加藤鮎子の発言 (本会議)
⚠️ コピーしたテキストを転載する際は、転載元URL(kokkai-data.com)および原典URL(kokkai.ndl.go.jp)を必ず残してください。発言内容の改変・出典削除は禁止です。
詳細は利用規約をご確認ください。
○国務大臣(加藤鮎子君) 答弁の前に、趣旨説明に関する発言につきまして、訂正させていただきたいと思います。
趣旨説明中、育児時短休業給付と発言をいたしましたが、正しくは、育児時短就業給付であります。訂正をさせていただきます。
中野洋昌議員の御質問にお答えいたします。
児童手当の拡充の意義や狙いについてお尋ねがありました。
理想の子供数を持たない理由として、子育てや教育にお金がかかり過ぎるからが最も高くなっており、経済的支援の充実は重要です。
こうした状況を踏まえ、児童手当については、ライフステージを通じた子育てに係る経済的支援の強化策の一環として、全ての子供の育ちを支える基礎的な経済支援としての位置づけを明確化します。
その際、所得制限を撤廃し、教育費の負担が大きい高校生年代への支給を延長し、より経済的支援の必要性の高い子供三人以上の世帯で、第三子以降の支給額を三万円へ増額することで、抜本的な拡充を図ってまいります。
こども誰でも通園制度の人材確保と提供体制の整備についてお尋ねがありました。
こども誰でも通園制度を進めるに当たっては、保育人材の確保が大変重要です。引き続き、保育士の処遇改善を進めるとともに、保育士を希望する方への資格取得支援、保育所等におけるICT化の推進等による就業継続のための職場環境づくりなど、総合的に取り組んでまいります。
また、制度の本格実施を見据え、実施主体となる市町村においては、計画的に提供体制の整備を行っていただく必要があります。国としても、試行的事業を通じて地域の実情に応じた制度設計を行うとともに、市町村向けの説明会を適時に行うことなどにより整備を支援してまいります。

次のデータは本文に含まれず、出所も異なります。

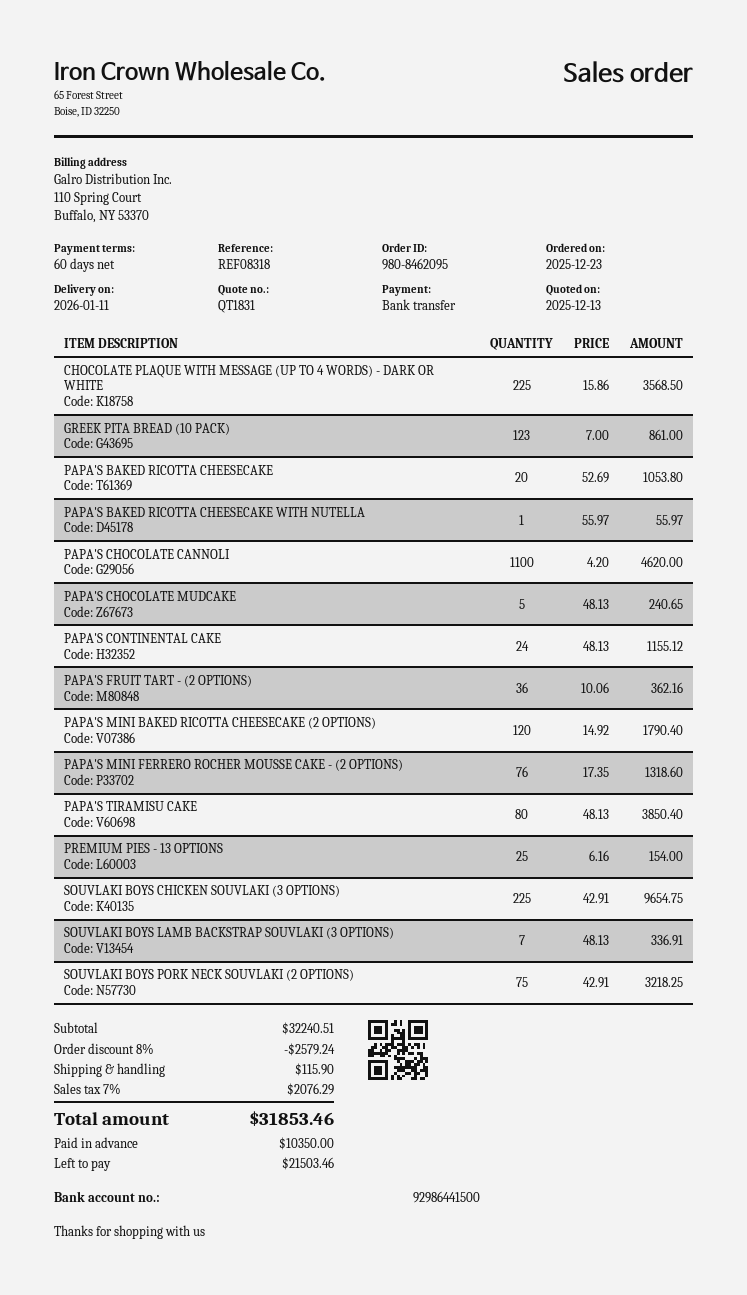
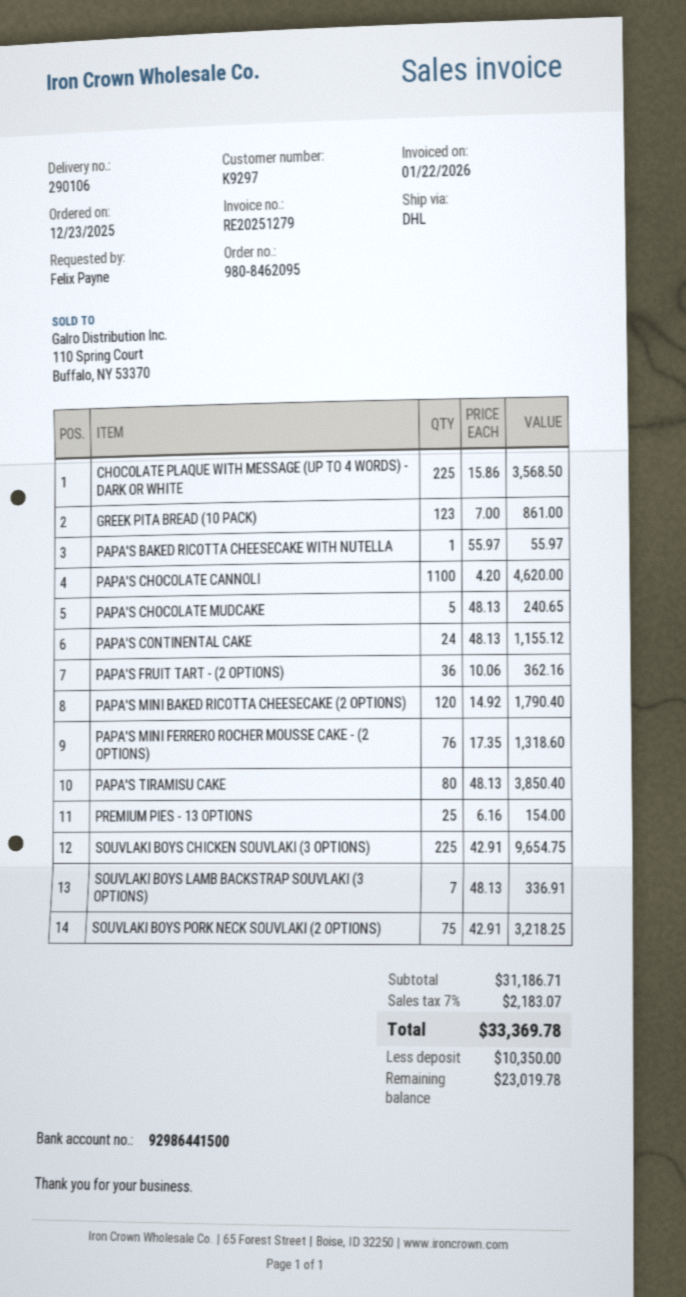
PAPA'S BAKED RICOTTA CHEESECAKE: 20 x 52.69 = 1053.80 -> none
subtotal: 32240.51 -> 31186.71
discount: 8% = 2579.24 -> none
shipping: 115.90 -> none
tax: 7% = 2076.29 -> 7% = 2183.07
total: 31853.46 -> 33369.78
balance: 21503.46 -> 23019.78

保育士等の処遇改善の現状と取組についてお尋ねがありました。
保育士等の処遇改善については、平成二十五年度以降、累次の処遇改善に取り組んできており、直近では五%を上回る公定価格の人件費の改定を行い、累計プラス二三%の給与改善を進めています。また、これとは別に、技能、経験に応じた月額最大四万円の給与改善を平成二十九年度から行っています。
こうした取組が現場に行き渡ることが重要です。このため、処遇改善等加算においては、加算額が確実に賃金改善に充てられる仕組みとしております。さらに、今般の法案においては、費用の使途の見える化に関する内容を盛り込んでおり、保育所等からの報告内容を分析することにより、職種別の賃金改善の状況等を明らかにする等、透明性の向上を図ることとしております。
多様な支援ニーズへの対応の強化についてお尋ねがありました。
こども家庭庁では、こども家庭センター設置など、本年四月からの改正児童福祉法の円滑な施行に取り組むとともに、こども未来戦略に沿って、児童扶養手当の所得制限の見直しや多子加算の増額、大学等への進学を応援するための学習支援の強化、障害のある子供の補装具費の所得制限撤廃など、対応を大幅に強化してまいります。
また、本年四月施行の障害福祉サービス等に係る報酬改定による家族支援やインクルージョン推進、本法案によるヤングケアラー支援に係る自治体間の取組格差の是正等も図ってまいります。